Thomas Edward Lawrence (Of Arabia) was an avid motorcyclist who was fatally injured in an accident on his Brough Superior SS100 motorcycle at age 46, just two months after leaving military service. A dip in the road obstructed his view of two boys on their bicycles; he swerved to avoid them, lost control, and was thrown over the handlebars. He died six days later on May 19, 1935.The location is marked by a small memorial at the side of the road.
In addition to T.E. Lawrence, Gertrude Bell played key roles in the desert campaigns of World War I and in the creation of the Hashemite Kingdoms. She was less well known than Lawrence, but her story is now told in a film starring Nicole Kidman.
In his standup comedy, Red Skelton told jokes about a pair of seagulls named Gertrude and Heathcliff. All of them clean and wholesome, of course.
Gertrude Lawrence was a major star of the London theater in the 1920s and 30s, often teaming up with Noel Coward. She later had success on Broadway, most notably as the original Anna in The King and I
Louis V ‘le Fainâeant’ was the last Carolingian King of France. He was a frivolous man who died very young, hence his nickname, which is sometimes (badly) rendered in English as `the Coward.’
During the late 1970s and early 1980s, country singer Kenny Rogers scored a number of crossover hits on the U.S. pop charts. Rogers had nine songs reach the pop Top 10, including “Lucille,” “Lady,” “Islands in the Stream” (a duet with Dolly Parton), and “Coward of the County.”
Before his solo career, Kenny Rogers was a member of the synthetic-pap-folk (but popular) group The New Christy Minstrels, who were named after the 19th century blackface troupe Christy’s Minstrels.
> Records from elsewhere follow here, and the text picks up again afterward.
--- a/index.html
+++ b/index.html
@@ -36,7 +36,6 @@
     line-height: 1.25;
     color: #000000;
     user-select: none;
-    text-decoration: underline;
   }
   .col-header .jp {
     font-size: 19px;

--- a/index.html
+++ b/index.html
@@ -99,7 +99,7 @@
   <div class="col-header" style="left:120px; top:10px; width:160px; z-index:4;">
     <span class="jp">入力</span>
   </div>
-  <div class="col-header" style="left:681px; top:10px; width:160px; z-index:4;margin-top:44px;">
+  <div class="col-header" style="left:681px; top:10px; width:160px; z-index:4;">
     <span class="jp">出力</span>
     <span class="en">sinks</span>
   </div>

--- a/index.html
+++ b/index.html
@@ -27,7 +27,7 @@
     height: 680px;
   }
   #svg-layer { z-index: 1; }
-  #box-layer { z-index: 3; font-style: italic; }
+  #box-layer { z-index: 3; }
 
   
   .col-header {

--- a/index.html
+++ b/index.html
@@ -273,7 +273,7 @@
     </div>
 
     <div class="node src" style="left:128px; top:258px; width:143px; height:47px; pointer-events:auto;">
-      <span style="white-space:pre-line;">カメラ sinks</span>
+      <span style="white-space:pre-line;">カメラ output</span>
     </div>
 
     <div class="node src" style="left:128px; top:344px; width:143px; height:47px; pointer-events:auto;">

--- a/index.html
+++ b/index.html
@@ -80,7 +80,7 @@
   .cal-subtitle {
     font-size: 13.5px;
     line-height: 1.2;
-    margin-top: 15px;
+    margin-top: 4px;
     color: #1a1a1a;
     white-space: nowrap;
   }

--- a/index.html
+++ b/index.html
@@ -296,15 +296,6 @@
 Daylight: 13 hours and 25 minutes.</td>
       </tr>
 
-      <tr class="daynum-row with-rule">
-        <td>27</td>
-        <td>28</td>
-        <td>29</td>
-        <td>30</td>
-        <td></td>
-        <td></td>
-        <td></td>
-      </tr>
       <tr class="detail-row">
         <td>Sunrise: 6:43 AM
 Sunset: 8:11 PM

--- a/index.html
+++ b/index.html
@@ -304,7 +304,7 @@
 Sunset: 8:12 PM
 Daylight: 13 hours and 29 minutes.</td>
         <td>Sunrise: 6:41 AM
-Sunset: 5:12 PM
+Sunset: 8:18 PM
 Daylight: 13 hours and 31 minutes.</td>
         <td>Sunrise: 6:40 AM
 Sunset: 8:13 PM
Former heavyweight boxer Ken Norton, born in 1943, boxed professionally in the 1960s, 1970s, and 1980s. In his first fight against Muhammad Ali in 1973, he broke Ali’s jaw and won in a split decision to become champion. For Ali, who was born in 1942, it was his second professional loss after 1971’s “The Fight of the Century” against Joe Frazier.
Norton credits the book Think and Grow Rich, by Napoleon Hill, with providing inspiration for not just the win but also for 13 more straight victories, and also for changing his life. Just before he died in 2013, Norton said, “Think and Grow Rich changed my life dramatically. I was going to fight Muhammad Ali. I was a green fighter, but yet I won, all through reading this book."
Norton first started boxing somewhat late in life, at the age of 20 (Ali was 12) in the US Marine Corps, where from 1963 to 1967 he compiled a 24–2 record en route to three All-Marine Heavyweight titles. In time, he became the best boxer to ever fight for the Marines.
Semper Fidelis, Ken Norton.
William `Buffalo Bill’ Cody, who may be a distant cousin of Ernest Hemingway due to their common 17th-century ancestor Richard Norton, was awarded the Medal of Honor for his service as an Army scout. The Medal was revoked shortly after Cody’s death at age 70, along with Medals awarded to other Army scouts — they were neither enlisted nor commissioned and hence ineligible. Eventually, at the request of Senator Alan K. Simpson of Wyoming. Army records were amended to show Cody as an enlisted soldier, and his Medal was restored.